**Exercise brief:** Copy out each line of the listing that has the word "subtotal" in it.

■ ■ ■

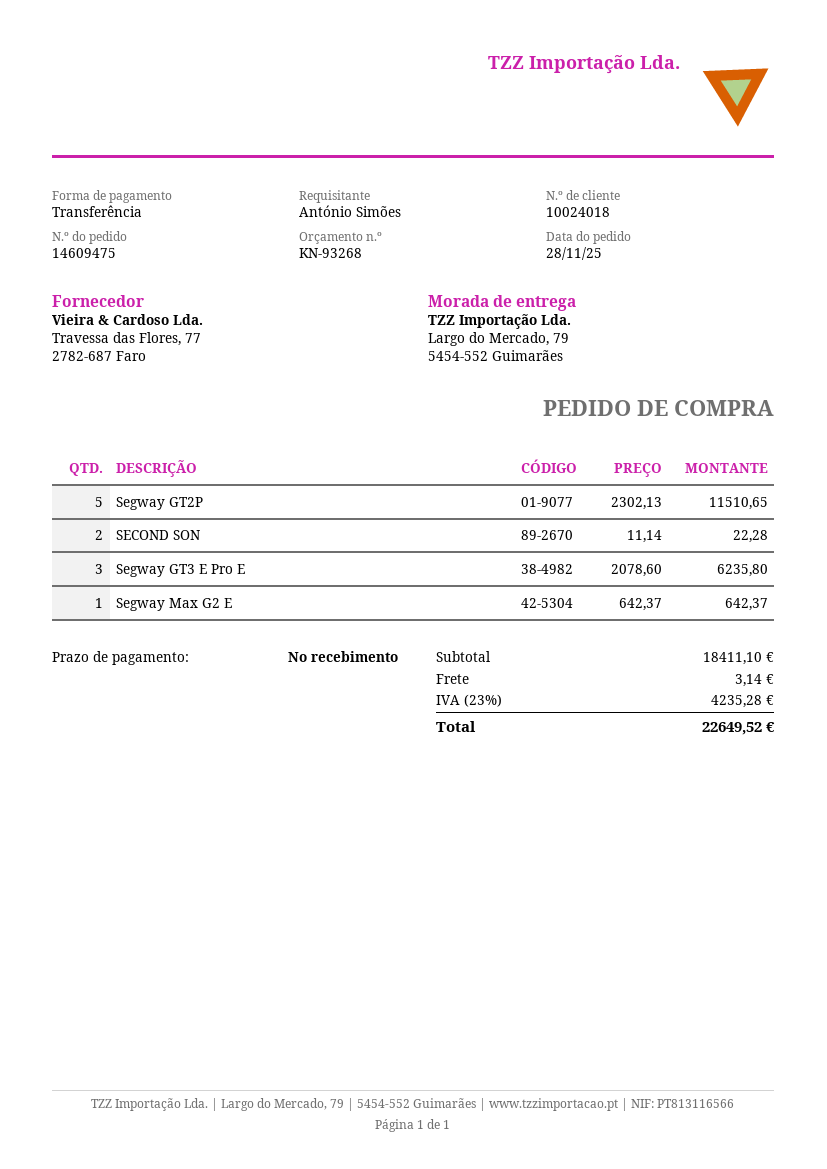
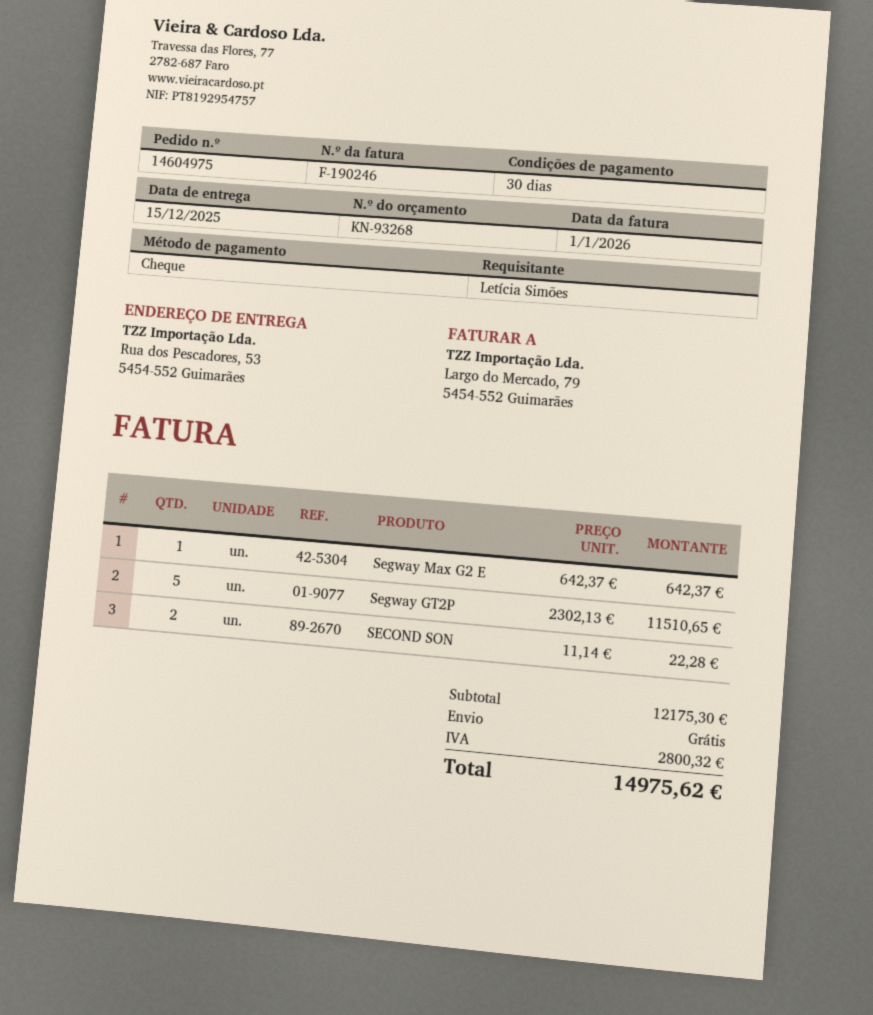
order number: 14609475 -> 14604975
payment terms: on receipt -> 30 days
ordered by: António Simões -> Letícia Simões
payment method: bank transfer -> cheque
ship to: Largo do Mercado, 79, 5454-552 Guimarães -> Rua dos Pescadores, 53, 5454-552 Guimarães
Segway GT3 E Pro E: 3 x 2078.60 = 6235.80 -> none
subtotal: 18411.10 -> 12175.30
shipping: 3.14 -> 0.00
tax: 4235.28 -> 2800.32
total: 22649.52 -> 14975.62

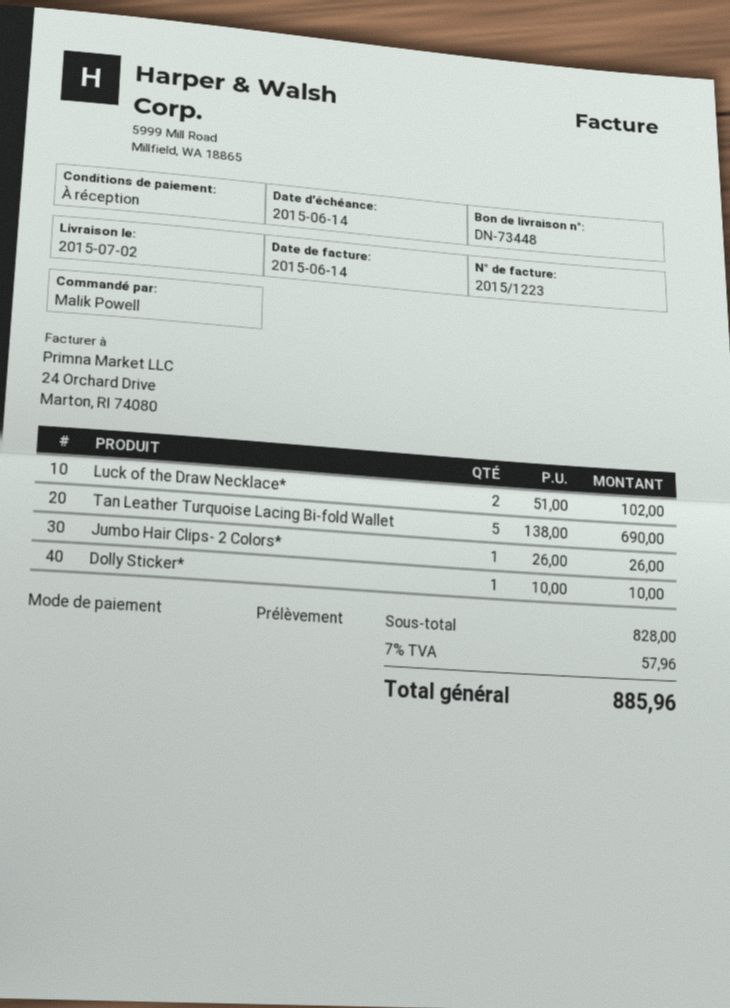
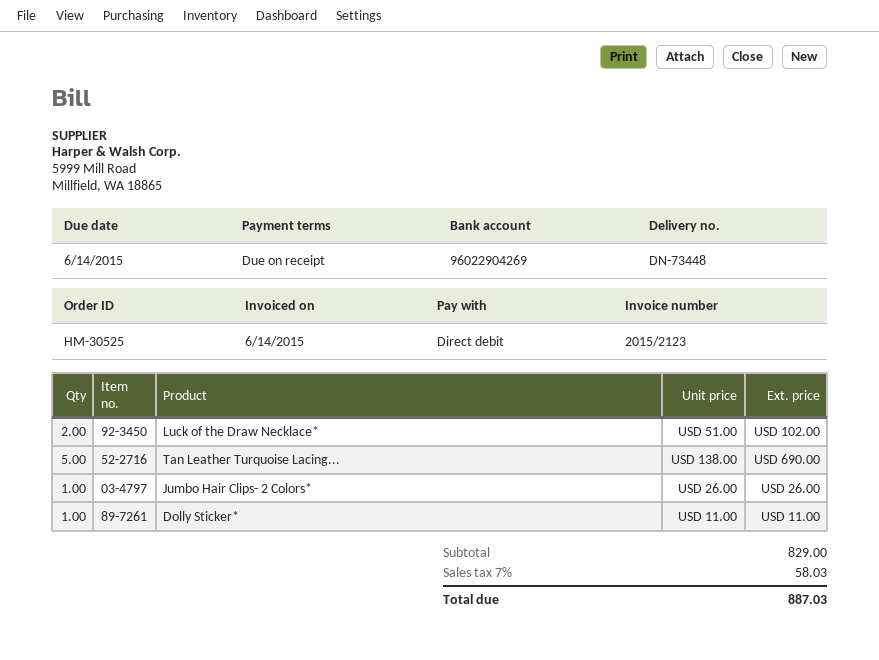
invoice number: 2015/1223 -> 2015/2123
Dolly Sticker*: 1 x 10.00 = 10.00 -> 1 x 11.00 = 11.00
subtotal: 828.00 -> 829.00
tax: 7% = 57.96 -> 7% = 58.03
total: 885.96 -> 887.03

■ ■ ■

**Your solution:**
subtotal: 18411.10 -> 12175.30
subtotal: 828.00 -> 829.00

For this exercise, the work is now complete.